WHAT IS REQUIRED —
Search the entries for the word "dotted". Copy each line in which it is found.

SOURCE MATERIAL —
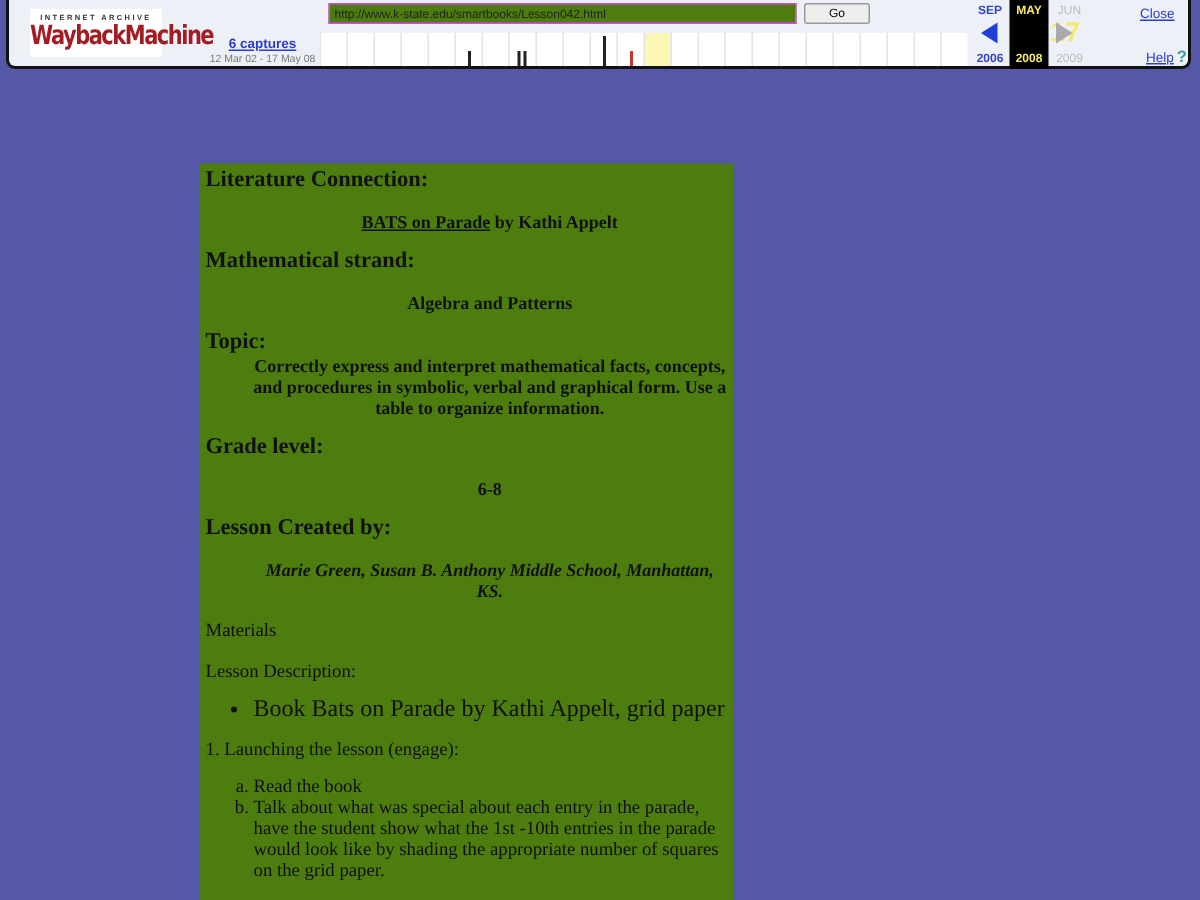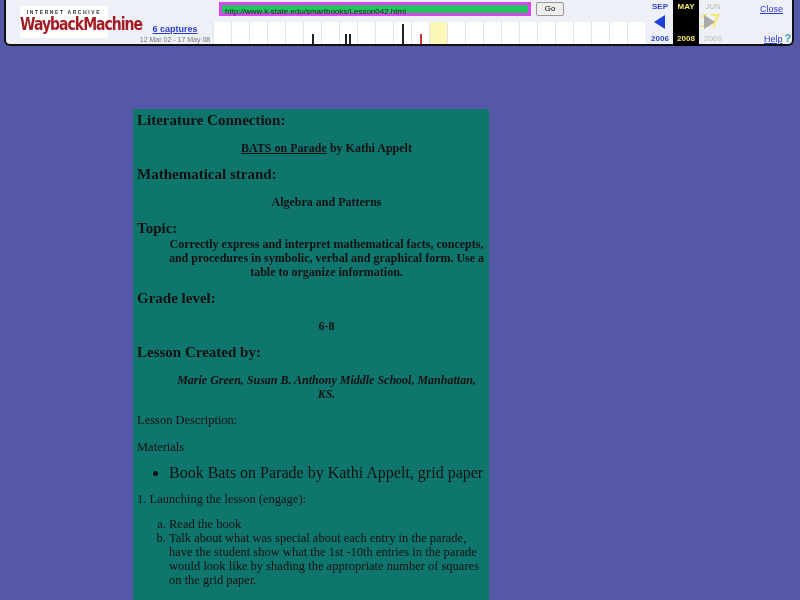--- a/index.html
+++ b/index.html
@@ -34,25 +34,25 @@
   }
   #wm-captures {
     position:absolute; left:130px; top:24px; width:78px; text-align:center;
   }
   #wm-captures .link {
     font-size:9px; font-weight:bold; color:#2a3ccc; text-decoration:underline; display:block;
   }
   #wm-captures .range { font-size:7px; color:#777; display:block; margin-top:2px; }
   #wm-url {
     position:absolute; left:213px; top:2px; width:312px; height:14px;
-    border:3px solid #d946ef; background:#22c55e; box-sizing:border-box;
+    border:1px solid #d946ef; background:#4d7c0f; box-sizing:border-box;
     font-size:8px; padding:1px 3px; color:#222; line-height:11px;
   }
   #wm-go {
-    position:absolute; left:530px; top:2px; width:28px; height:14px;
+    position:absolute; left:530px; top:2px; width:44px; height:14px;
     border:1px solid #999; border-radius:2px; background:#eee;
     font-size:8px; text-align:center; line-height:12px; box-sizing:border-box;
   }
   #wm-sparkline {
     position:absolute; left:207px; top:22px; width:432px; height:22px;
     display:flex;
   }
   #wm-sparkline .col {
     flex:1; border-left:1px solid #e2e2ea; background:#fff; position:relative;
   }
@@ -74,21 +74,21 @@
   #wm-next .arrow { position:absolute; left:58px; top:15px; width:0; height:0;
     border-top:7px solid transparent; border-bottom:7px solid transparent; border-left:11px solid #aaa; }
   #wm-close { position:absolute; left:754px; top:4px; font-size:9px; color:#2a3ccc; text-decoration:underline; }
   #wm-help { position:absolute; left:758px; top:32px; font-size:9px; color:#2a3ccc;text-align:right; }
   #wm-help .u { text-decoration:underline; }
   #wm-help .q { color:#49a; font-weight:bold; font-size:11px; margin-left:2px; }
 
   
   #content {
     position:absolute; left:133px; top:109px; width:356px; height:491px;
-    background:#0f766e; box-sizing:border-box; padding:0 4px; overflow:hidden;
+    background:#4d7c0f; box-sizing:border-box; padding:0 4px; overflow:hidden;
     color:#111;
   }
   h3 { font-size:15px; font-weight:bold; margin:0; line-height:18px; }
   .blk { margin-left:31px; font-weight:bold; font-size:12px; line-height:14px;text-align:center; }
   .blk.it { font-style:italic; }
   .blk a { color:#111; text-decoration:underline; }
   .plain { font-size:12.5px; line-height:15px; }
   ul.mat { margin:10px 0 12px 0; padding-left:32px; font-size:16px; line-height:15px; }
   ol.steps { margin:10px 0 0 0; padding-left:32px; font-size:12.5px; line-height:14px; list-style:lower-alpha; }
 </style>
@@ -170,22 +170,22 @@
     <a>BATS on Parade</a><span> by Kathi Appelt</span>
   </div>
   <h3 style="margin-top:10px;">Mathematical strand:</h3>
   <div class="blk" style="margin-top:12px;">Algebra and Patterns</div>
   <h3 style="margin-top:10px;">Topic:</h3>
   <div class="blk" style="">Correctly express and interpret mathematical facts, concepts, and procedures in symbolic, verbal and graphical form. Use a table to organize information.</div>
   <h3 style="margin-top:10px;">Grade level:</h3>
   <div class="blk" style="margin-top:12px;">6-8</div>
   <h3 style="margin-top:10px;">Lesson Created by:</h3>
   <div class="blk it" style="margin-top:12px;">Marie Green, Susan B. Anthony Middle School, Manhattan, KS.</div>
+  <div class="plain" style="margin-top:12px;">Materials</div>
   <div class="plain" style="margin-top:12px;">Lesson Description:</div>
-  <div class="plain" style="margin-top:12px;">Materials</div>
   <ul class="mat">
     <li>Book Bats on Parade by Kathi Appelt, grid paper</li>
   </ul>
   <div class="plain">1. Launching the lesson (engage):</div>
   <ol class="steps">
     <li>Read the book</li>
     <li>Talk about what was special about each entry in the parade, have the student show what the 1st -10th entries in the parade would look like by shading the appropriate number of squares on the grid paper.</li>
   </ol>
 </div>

==

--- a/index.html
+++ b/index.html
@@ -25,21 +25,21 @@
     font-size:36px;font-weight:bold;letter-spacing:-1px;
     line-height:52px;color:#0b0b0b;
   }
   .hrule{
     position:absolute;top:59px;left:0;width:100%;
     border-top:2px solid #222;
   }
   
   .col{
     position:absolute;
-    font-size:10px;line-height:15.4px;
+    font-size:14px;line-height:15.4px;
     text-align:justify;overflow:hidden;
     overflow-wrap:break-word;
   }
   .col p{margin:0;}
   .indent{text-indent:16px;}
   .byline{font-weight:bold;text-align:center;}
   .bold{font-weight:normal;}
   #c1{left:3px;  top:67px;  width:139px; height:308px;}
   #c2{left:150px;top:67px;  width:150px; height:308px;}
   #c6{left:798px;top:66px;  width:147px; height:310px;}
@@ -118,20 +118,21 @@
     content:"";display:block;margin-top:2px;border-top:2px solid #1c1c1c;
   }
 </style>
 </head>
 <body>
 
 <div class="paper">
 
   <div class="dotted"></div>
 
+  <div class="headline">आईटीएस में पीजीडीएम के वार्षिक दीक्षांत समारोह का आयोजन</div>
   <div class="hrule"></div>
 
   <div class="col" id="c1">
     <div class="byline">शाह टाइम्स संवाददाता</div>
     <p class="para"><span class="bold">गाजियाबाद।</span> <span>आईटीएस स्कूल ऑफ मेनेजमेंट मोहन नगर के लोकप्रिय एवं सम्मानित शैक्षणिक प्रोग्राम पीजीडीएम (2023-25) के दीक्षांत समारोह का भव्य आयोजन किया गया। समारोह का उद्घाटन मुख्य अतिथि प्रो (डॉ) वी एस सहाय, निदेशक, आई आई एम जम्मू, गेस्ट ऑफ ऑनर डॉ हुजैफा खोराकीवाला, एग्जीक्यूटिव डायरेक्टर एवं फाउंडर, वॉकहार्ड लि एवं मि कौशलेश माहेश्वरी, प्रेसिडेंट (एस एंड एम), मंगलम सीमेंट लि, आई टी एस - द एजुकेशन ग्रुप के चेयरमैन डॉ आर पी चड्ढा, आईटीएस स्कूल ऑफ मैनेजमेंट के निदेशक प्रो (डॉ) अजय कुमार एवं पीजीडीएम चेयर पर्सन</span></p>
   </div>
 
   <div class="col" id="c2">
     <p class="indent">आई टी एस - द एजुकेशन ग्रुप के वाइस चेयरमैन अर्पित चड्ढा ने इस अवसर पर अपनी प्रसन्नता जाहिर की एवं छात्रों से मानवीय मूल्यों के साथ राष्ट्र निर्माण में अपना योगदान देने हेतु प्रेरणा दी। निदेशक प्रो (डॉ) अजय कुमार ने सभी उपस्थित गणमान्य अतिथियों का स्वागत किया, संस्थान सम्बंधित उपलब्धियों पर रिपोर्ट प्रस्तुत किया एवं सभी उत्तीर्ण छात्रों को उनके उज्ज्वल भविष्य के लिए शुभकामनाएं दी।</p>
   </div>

==

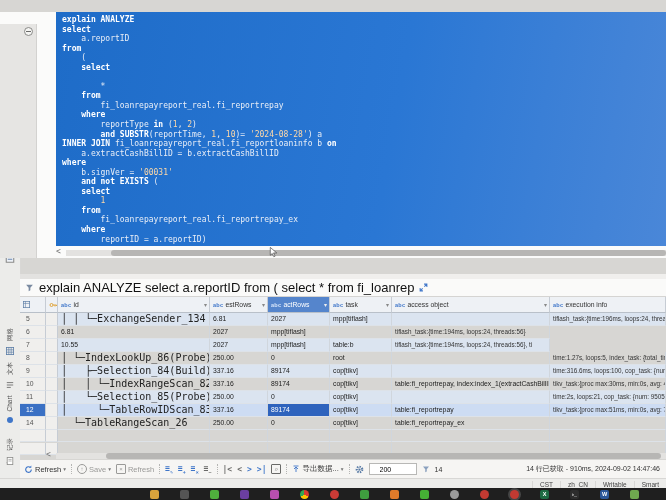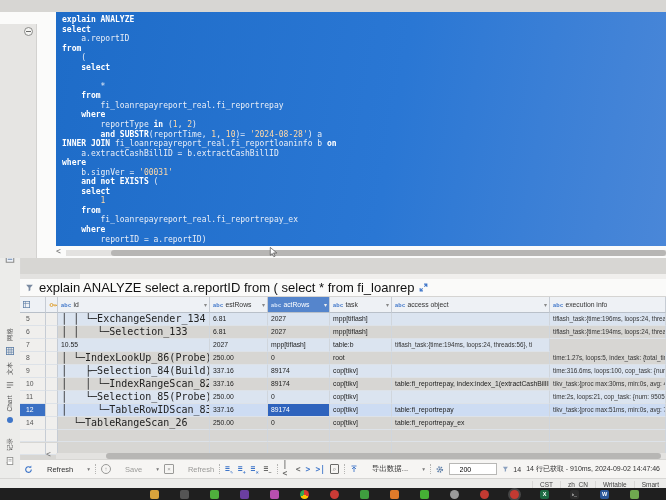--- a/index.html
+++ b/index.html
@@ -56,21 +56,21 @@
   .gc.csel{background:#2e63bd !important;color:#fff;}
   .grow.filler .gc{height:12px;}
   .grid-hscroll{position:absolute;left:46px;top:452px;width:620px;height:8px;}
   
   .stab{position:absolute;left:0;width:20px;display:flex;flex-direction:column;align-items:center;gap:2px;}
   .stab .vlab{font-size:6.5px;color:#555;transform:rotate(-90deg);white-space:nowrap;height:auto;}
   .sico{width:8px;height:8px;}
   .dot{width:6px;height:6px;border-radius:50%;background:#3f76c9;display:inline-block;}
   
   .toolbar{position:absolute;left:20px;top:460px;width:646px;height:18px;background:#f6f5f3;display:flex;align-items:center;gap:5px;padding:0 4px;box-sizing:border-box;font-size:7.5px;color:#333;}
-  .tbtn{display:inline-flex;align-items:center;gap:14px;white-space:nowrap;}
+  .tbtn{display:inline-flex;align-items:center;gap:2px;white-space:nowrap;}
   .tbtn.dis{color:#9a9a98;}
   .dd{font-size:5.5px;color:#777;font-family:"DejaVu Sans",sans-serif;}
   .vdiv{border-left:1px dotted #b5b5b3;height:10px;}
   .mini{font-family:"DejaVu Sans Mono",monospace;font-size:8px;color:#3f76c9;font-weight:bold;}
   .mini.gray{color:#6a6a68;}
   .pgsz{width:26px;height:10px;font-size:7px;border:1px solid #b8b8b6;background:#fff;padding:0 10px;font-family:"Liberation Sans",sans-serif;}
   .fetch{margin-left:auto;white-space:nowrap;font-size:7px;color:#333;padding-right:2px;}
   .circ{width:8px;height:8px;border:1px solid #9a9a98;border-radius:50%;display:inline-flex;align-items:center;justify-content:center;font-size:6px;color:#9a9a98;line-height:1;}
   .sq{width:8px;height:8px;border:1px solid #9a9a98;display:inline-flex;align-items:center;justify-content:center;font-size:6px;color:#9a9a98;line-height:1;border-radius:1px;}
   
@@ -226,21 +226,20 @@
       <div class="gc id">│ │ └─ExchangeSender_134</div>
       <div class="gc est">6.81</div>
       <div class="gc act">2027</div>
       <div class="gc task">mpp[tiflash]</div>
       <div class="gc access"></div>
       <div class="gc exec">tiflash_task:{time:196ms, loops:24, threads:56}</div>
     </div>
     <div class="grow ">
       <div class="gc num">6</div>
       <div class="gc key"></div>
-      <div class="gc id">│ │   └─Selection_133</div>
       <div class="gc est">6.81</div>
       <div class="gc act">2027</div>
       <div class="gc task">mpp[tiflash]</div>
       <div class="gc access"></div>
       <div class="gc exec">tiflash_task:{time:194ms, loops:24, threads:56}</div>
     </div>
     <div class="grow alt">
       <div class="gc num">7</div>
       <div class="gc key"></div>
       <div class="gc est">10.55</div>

RESPONSE —
   <div class="dotted"></div>
   .vdiv{border-left:1px dotted #b5b5b3;height:10px;}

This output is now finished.